Task input –
——————————

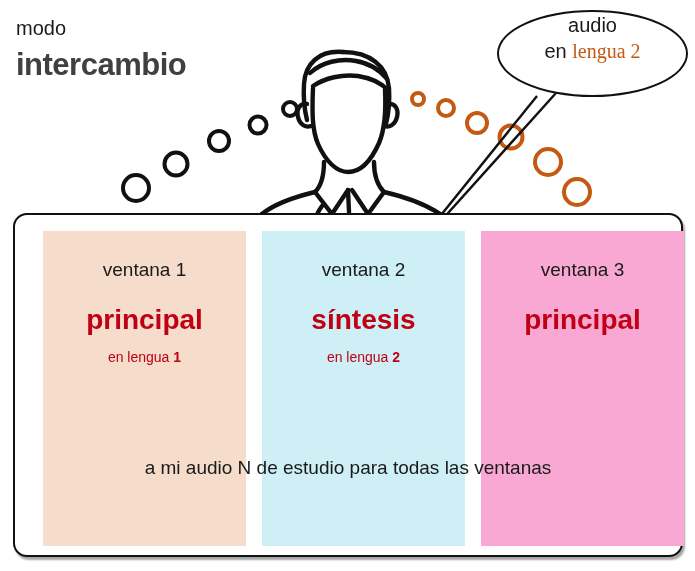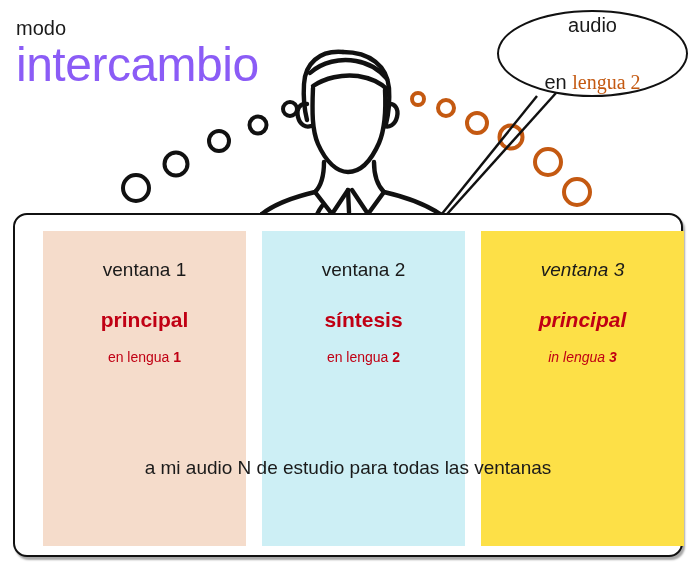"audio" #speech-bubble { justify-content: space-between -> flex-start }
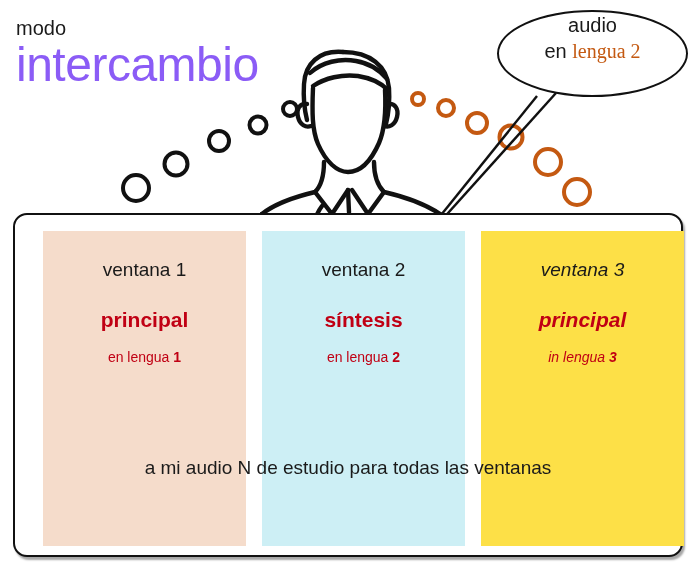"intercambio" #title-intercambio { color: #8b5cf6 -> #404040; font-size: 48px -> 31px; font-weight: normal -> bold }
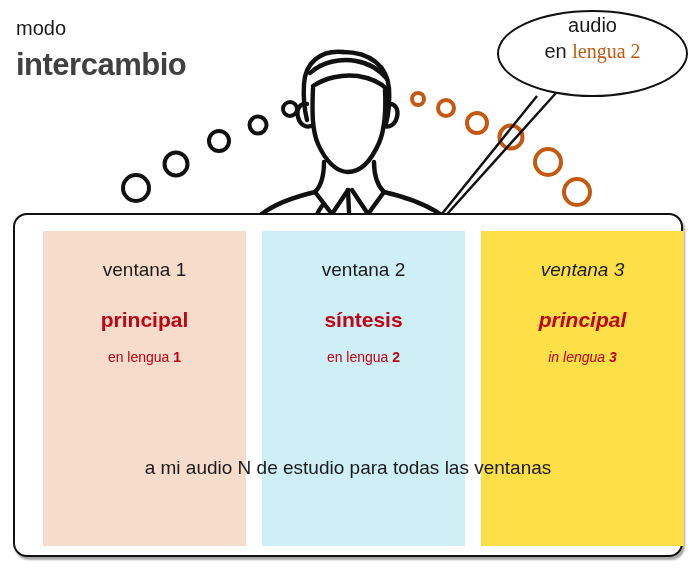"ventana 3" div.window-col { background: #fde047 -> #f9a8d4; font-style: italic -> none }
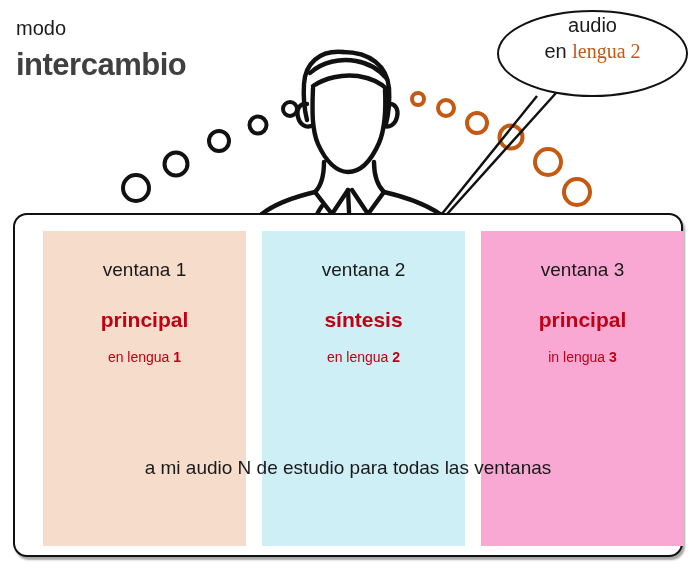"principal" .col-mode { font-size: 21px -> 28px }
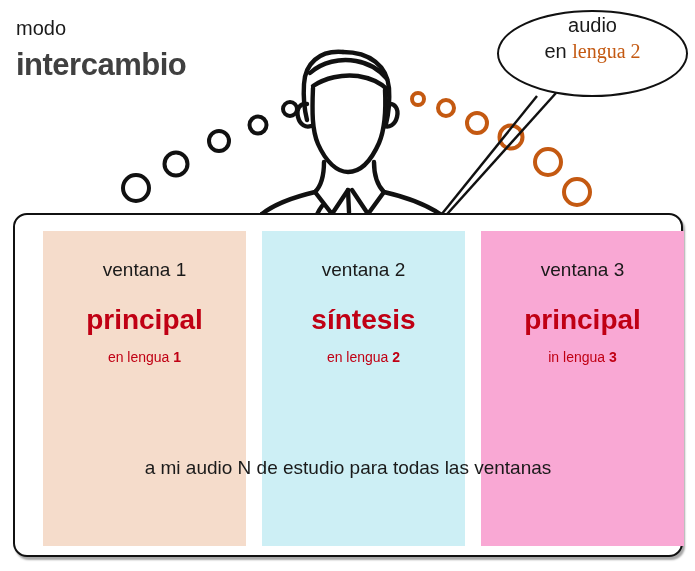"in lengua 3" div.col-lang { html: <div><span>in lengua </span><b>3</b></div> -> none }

——————————

Instructions to follow – Only the text of the records above, copied exactly, should be returned; the pictures stay out.

Answer space –
"audio" #speech-bubble { justify-content: space-between -> flex-start }
"intercambio" #title-intercambio { color: #8b5cf6 -> #404040; font-size: 48px -> 31px; font-weight: normal -> bold }
"ventana 3" div.window-col { background: #fde047 -> #f9a8d4; font-style: italic -> none }
"principal" .col-mode { font-size: 21px -> 28px }
"in lengua 3" div.col-lang { html: <div><span>in lengua </span><b>3</b></div> -> none }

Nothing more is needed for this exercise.